For the next four hours, as I did my first dialysis treatment, bile oozed from my pores. My loathing for the nurse and for the world at large didn’t let up for one second. You would think with my blood being cleansed I would have felt like life was being put back into me; but it was quite the contrary. It was more like the life was being sucked out of me. I lay there fading in and out of consciousness; but every time I opened up my eyes and saw the nurse with that machine, my jaw would clench and I would come alive again: Her! She was the focal point for my venom. As each hour passed in the abyss, my body may have been physically weakening, but my mind, fueled by hatred, was sharp as a tack. Nothing could stop me from plotting her slow, hideous demise: I imagined snakes slithering out of the machine, biting her with their fangs, their poison sucking away at her central nervous system.

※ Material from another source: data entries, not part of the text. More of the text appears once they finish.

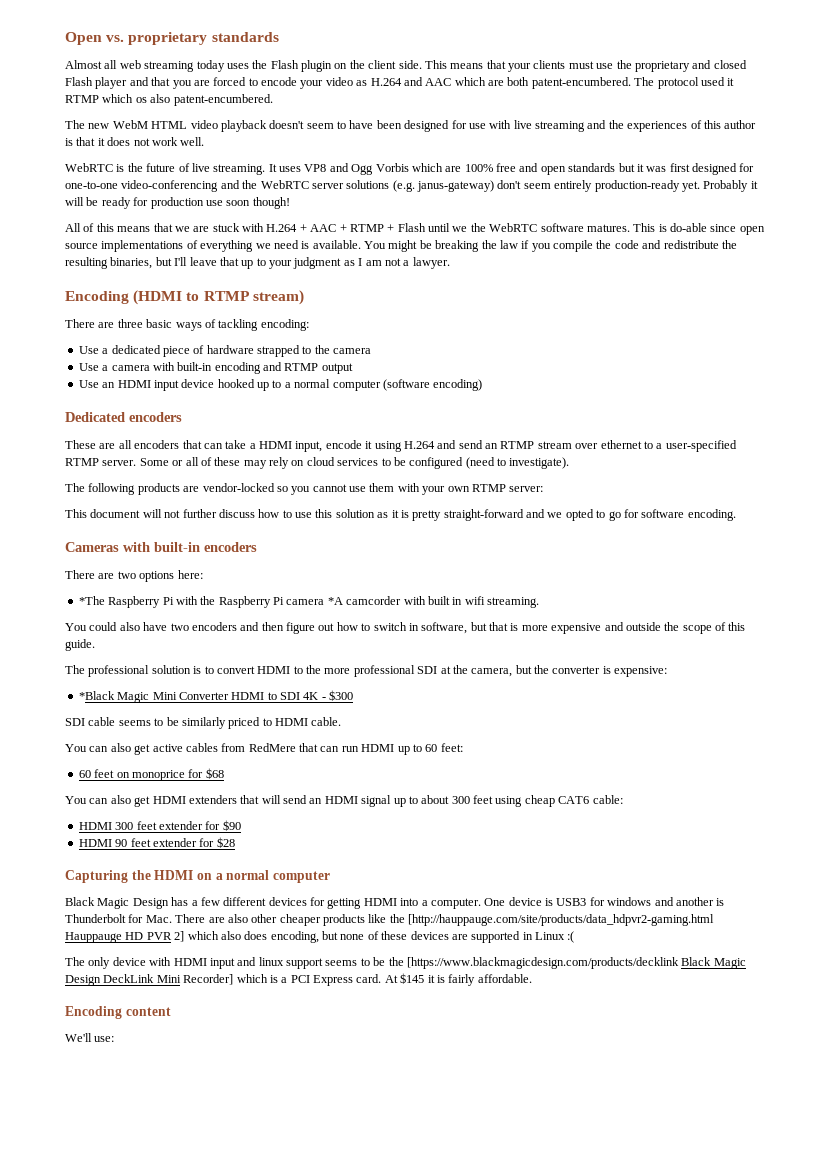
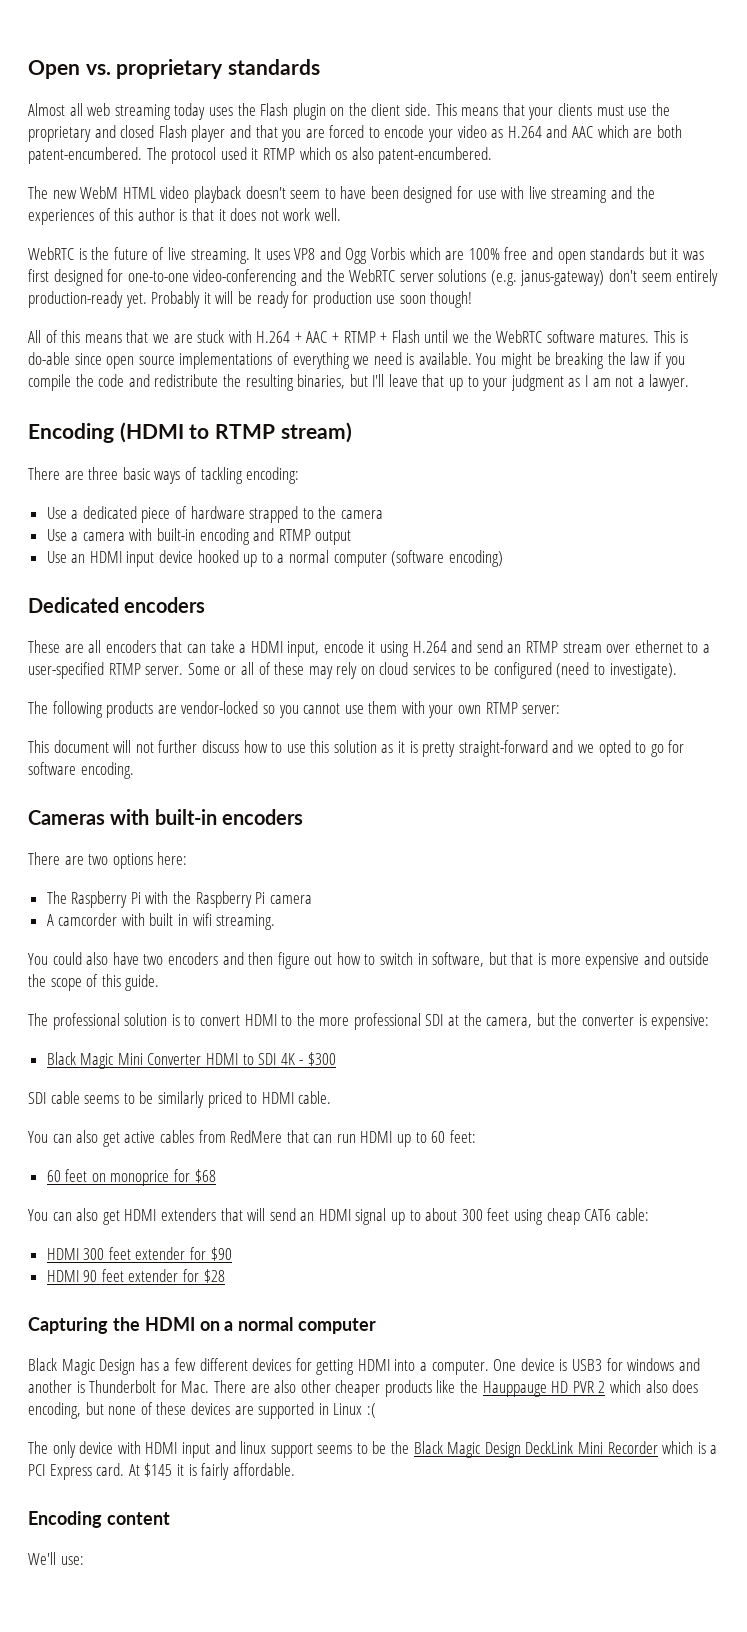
[78,596,105,605] *The -> [46,891,67,904] The
[327,597,343,605] *A -> [46,914,54,926] // A
[78,691,115,700] *Black -> [46,1052,76,1065] Black
[408,914,715,926] [http://hauppauge.com/site/products/data_hdpvr2-gaming.html -> (479, 1386) none
[174,931,185,942] 2] -> [598,1381,606,1393] 2
[406,957,679,969] [https://www.blackmagicdesign.com/products/decklink -> (410, 1447) none
[183,974,234,985] Recorder] -> [607,1441,658,1454] Recorder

My parents arrived breathless from the airport two days later, clutching the Samsonite luggage that they’d gotten for a sexy weekend tryst in Niagara Falls in the early 1970s. When they walked in the room to find me hooked up to the dialysis machine, their faces froze. I watched as they tried to gain their composure, but it was too much. My mother caressed my forehead with her hand, and my father kept asking, “How are you doing?” but their eyes couldn’t help darting back to the machine.
We sat there, all afternoon, going through the motions. My mother couldn’t bake a chocolate-chip cake to fix this one. Finally, we began to talk about the reality that my kidney was going to be removed in two days. It was over. And we began to go through the mourning process—we were sitting shiva for Annabelle.